↓

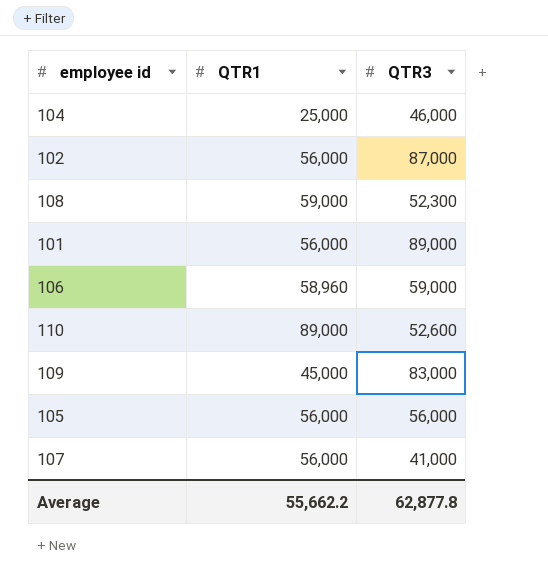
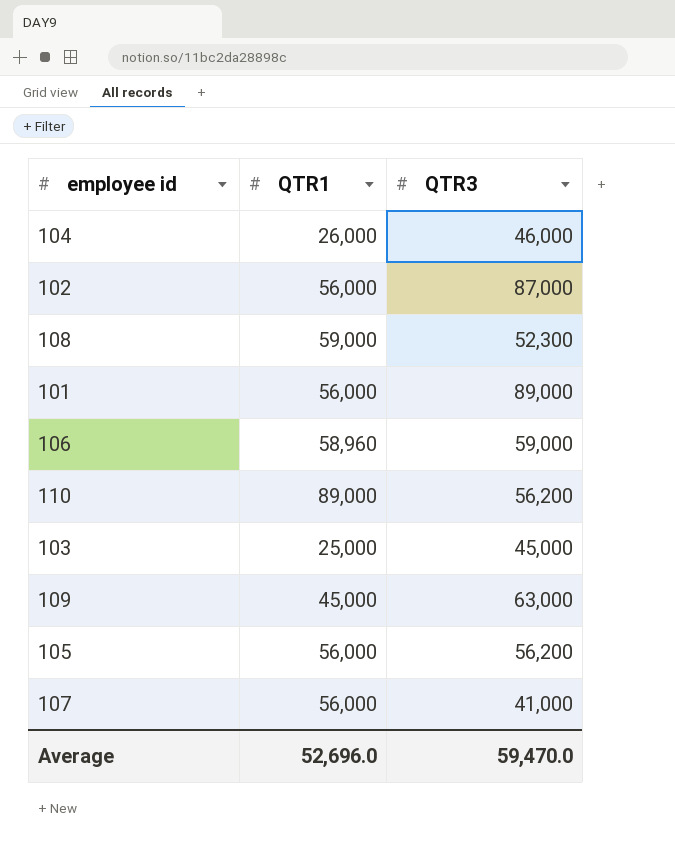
104 | QTR1: 25,000 -> 26,000
110 | QTR3: 52,600 -> 56,200
row 103: none -> 25,000 | 45,000
109 | QTR3: 83,000 -> 63,000
105 | QTR3: 56,000 -> 56,200
Average | QTR1: 55,662.2 -> 52,696.0
Average | QTR3: 62,877.8 -> 59,470.0

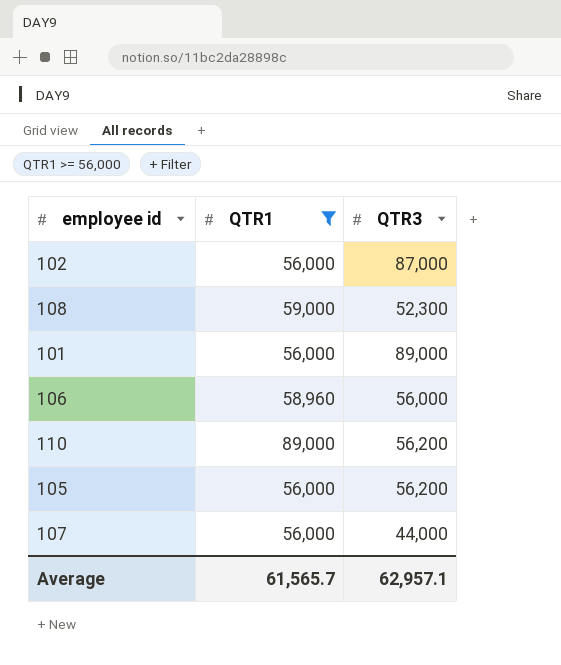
filter: none -> QTR1 >= 56,000
106 | QTR3: 59,000 -> 56,000
107 | QTR3: 41,000 -> 44,000
Average | QTR1: 52,696.0 -> 61,565.7
Average | QTR3: 59,470.0 -> 62,957.1

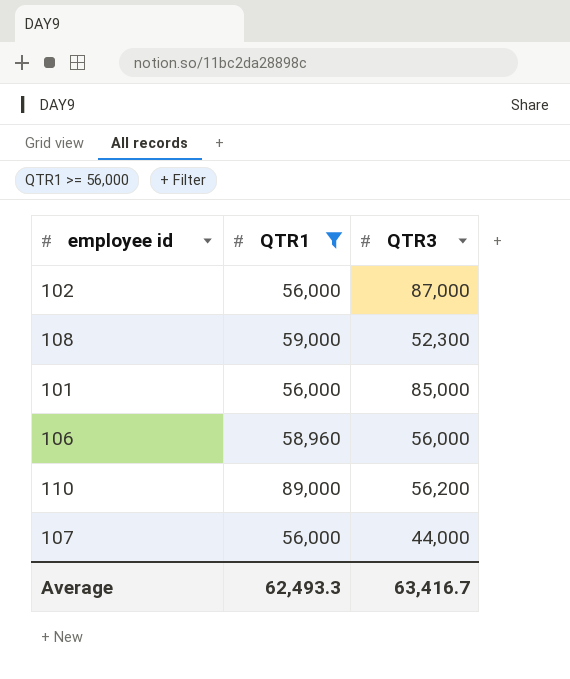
row 105: 56,000 | 56,200 -> none
101 | QTR3: 89,000 -> 85,000
Average | QTR1: 61,565.7 -> 62,493.3
Average | QTR3: 62,957.1 -> 63,416.7

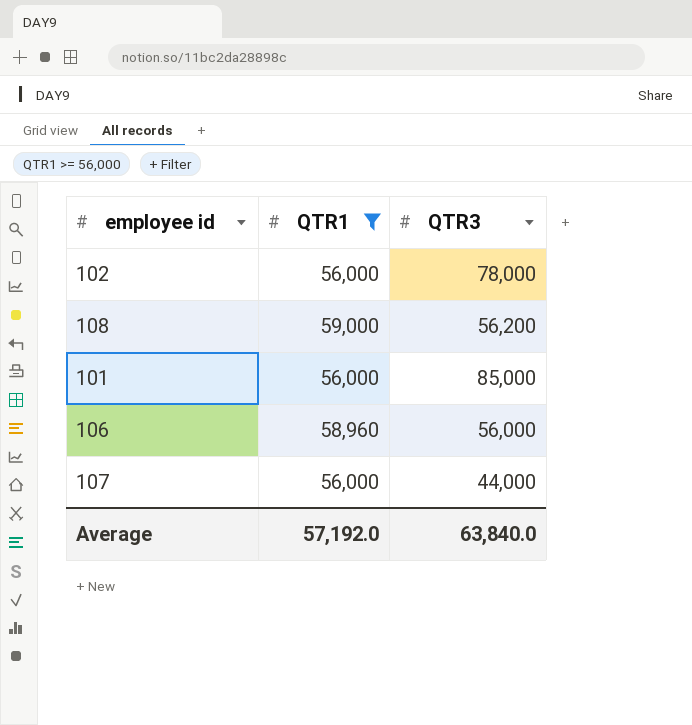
row 110: 89,000 | 56,200 -> none
102 | QTR3: 87,000 -> 78,000
108 | QTR3: 52,300 -> 56,200
Average | QTR1: 62,493.3 -> 57,192.0
Average | QTR3: 63,416.7 -> 63,840.0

↑

* [EXERCISE]
Go through the listing above and copy each line that contains "Average".

* [RESPONSE TO THE TASK]
Average | QTR1: 55,662.2 -> 52,696.0
Average | QTR3: 62,877.8 -> 59,470.0
Average | QTR1: 52,696.0 -> 61,565.7
Average | QTR3: 59,470.0 -> 62,957.1
Average | QTR1: 61,565.7 -> 62,493.3
Average | QTR3: 62,957.1 -> 63,416.7
Average | QTR1: 62,493.3 -> 57,192.0
Average | QTR3: 63,416.7 -> 63,840.0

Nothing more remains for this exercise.